Predicting a Biomechanical Model Using Neural Networks for the Serving Skill of Iraqi National Volleyball Players
Keywords:
Prediction, Physiological Biomechanical Model, Artificial Neural Network, Serve Skill, Volleyball.Abstract
The biomechanical-physiological model, structured according to its variables, involves the collection and analysis of components using advanced technologies. This study utilises cutting-edge equipment, including the Electromyography (EMG) device, which measures muscle electrical activity, and the Biosyn system, which provides data on body height and angular positioning through its integrated sensors. Among the most significant artificial intelligence techniques are artificial neural networks, which serve multiple purposes, including the recognition of individuals, scenarios, speech, images, fingerprints, handwriting, and patterns. Additionally, they facilitate system simulation and predictive modelling of performance. The application of artificial neural networks in learning offers valuable insights for athletes, coaches, and sports specialists, enabling them to assess performance levels, evaluate technical and skill-based execution, obtain results, and generalise findings within the field. Moreover, this model allows for future reference and refinement. This study aimed to develop a model based on artificial neural networks to enhance the analysis of volleyball serving skills, integrating physiological and biomechanical compatibility outcomes.

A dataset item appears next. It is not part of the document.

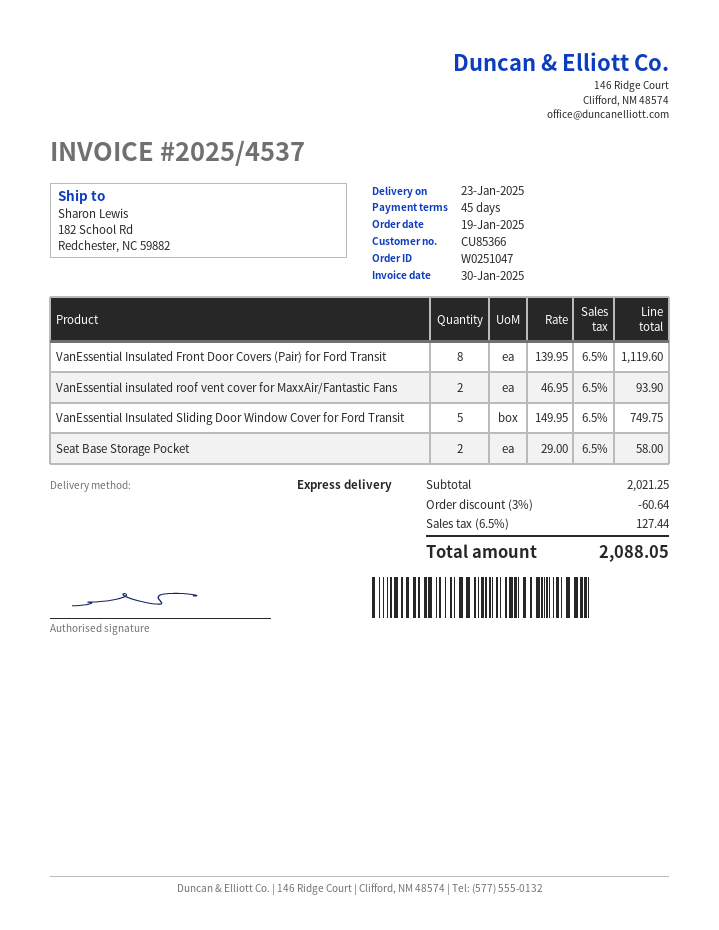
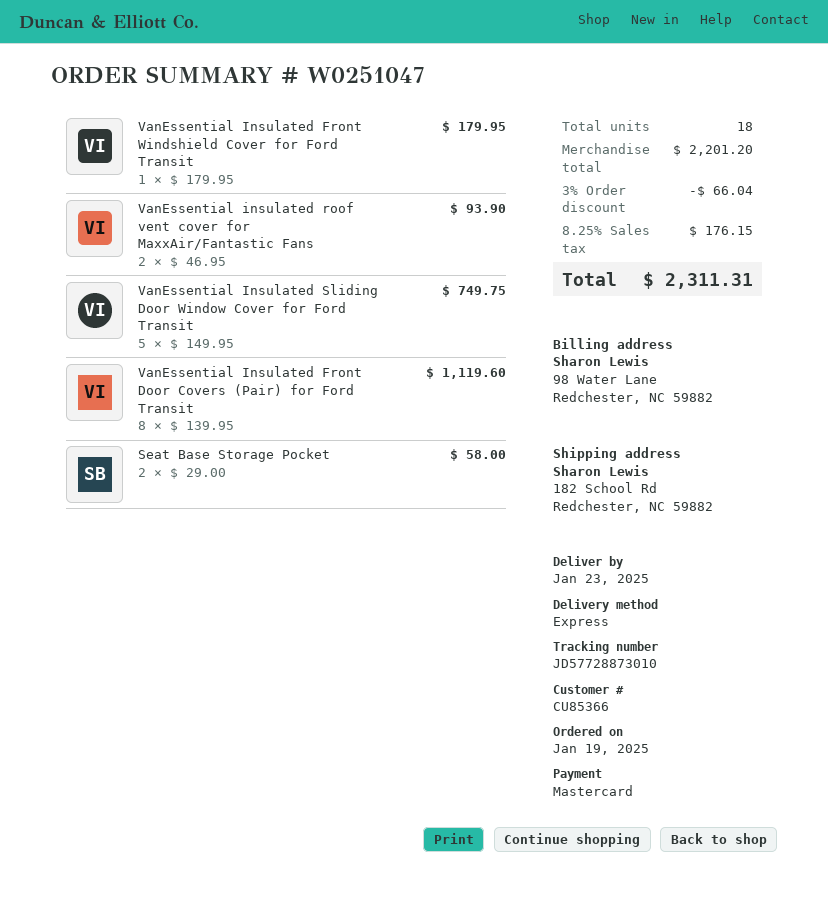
VanEssential Insulated Front Windshield Cover for Ford Transit: none -> 1 x 179.95 = 179.95
subtotal: 2021.25 -> 2201.20
discount: 3% = 60.64 -> 3% = 66.04
tax: 6.5% = 127.44 -> 8.25% = 176.15
total: 2088.05 -> 2311.31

It sought to predict the most critical physiological and biomechanical variables influencing the serve performance of the Iraqi national volleyball team. The research population comprised 18 national team players, from whom a sample of 8 players (44.44% of the total) was selected. Each participant was given 10 attempts in the serve test, resulting in a total of 80 observations. The findings indicate that volleyball players can be categorised in terms of serving skills based on physiological and biomechanical variables.